In. all respects, Emily is the perfect child. She was sleeping through the night when less than two months old, cries only when something identifiable is wrong, eats everything put in front of her, appears to be bright, and to all who see her, is fair to look upon (Your humble reporter would like to be biased in this matter, but he need not be, the facts are quite clearly on his side). If we could just get her to clean up after herself, Rhonda says she runs the vacuum cleaner four times a day now.
This has also been a "fowl year" here on the Ramble. We raised mallards and Bronze turkeys this year from chicks. The mallards are beautiful to watch but we are down to a single pair, hopefully they will expand next spring. We finally had to get rid of the turkeys because of their propensity to jump on cars. I have always found it disconcerting to find muddy cat tracks across a freshly waxed car, but muddy turkey' tracks were more than I would take. As the pizza delivery boy put it, after the turkey had just jumped on his rice burner sports car, "You people are crazy." At present we also have a big white goose (Hank), some Banty roosters, and Dominecker hens and rooster. I never thought I would want chickens around the place, just because they looked too hickish, but I'm getting used to seeing them around and am looking forward to eating chickens that are not the protein pumped, injection production pulp that the grocery store sells...

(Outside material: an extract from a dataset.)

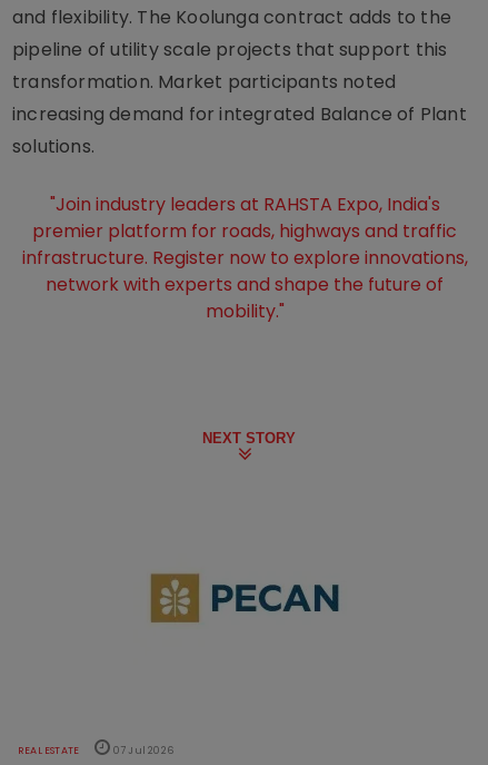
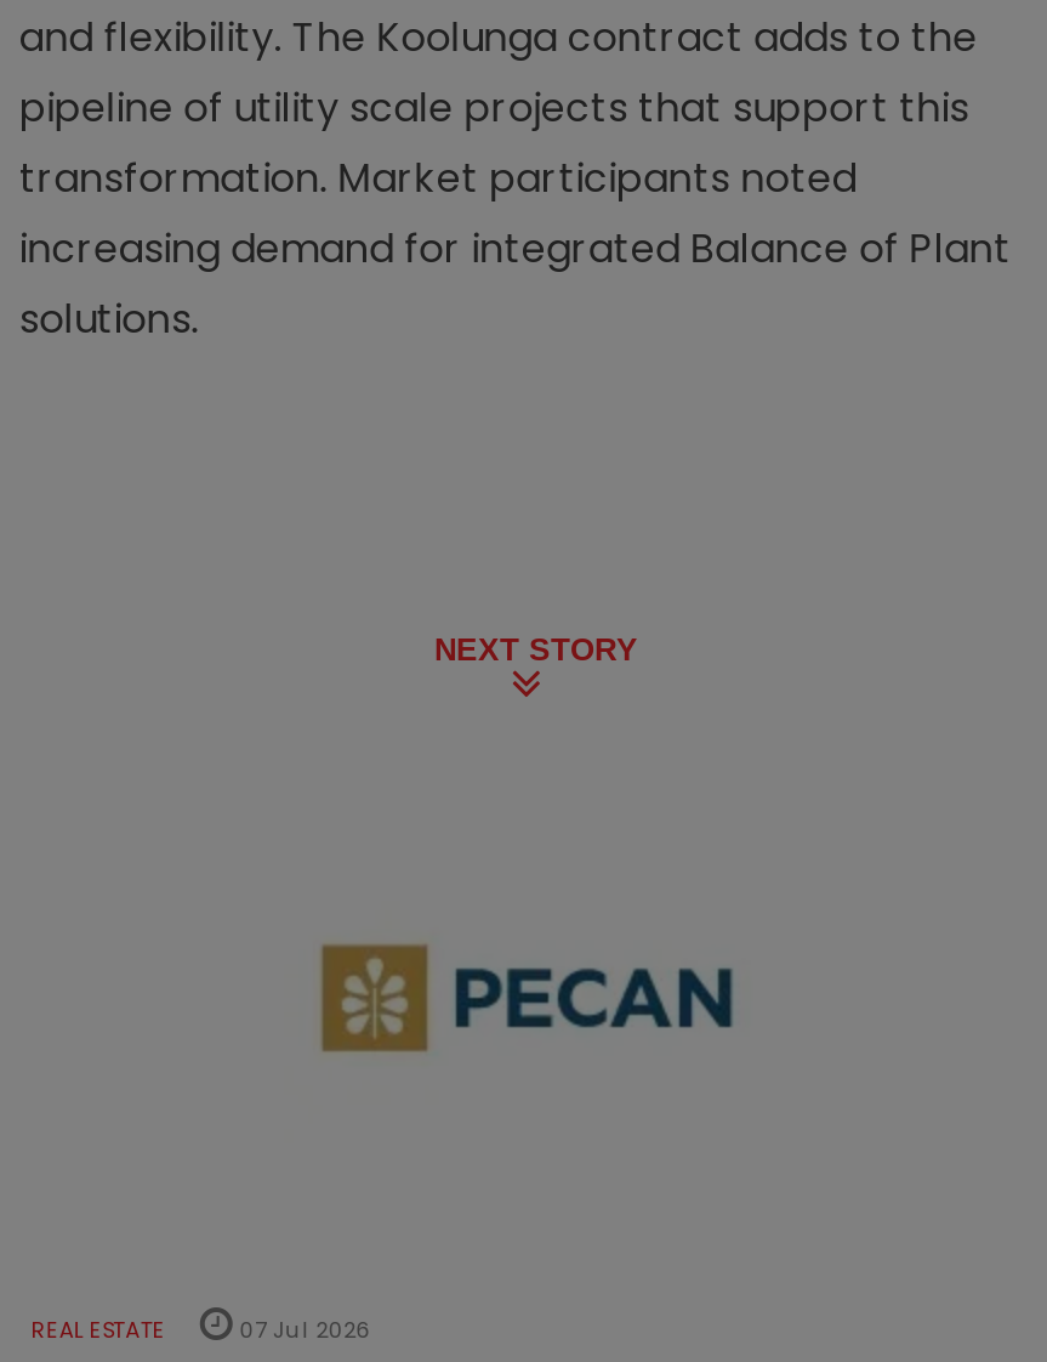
[22,192,467,324] "Join industry leaders at RAHSTA Expo, India's | premier platform for roads, highways and traffic | infrastructure. Register now to explore innovations, | network with experts and shape the future of | mobility." -> none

We also have a young squirrel that spends the days running up and down the trees doing squirrel type things then shows up at the motorhome wanting to come in and spend the night where it is warm. It has a nice nest up in an overhead compartment made up of kleenex and paper towels. We call her Amy the Amazing Turbo Squirrel, because she can flat cover some ground when she wants to.
Our Corvairs are doing better that ever, mostly in part to Mike McKeel, who, as a traveling Corvair mechanic between Indiana and Florida, finds Monteagle mountain a convenient place to stop. The Ultra Van, the Corvair motorhome is doing fine (with exception to Amy's walnut shells and leftover corn). It gets around 18 mpg if I keep it under 65, and is great for taking Rhonda and Emily on trips with me not to mention the engraving workshop.
This next year is going to be busy too. After many setbacks and tribulations over the past few years, I finally have been approved for Warrant Officer by the National Guard Bureau, and expect to attend school for it sometime this summer. I am still continuing my gunsmithing responsibilities for the National Guard plus working with the U.S. Shooting Team. I will be going to Argentina in March for the XXIIth Pan American Games, as the gunsmith for the U.S. Team. These are held the year prior to the Summer Olympics for all North and South American Countries and will include all Olympic events.
Well, I'm out of paper, if we don't see you this year, know that you are still in our thoughts and prayers.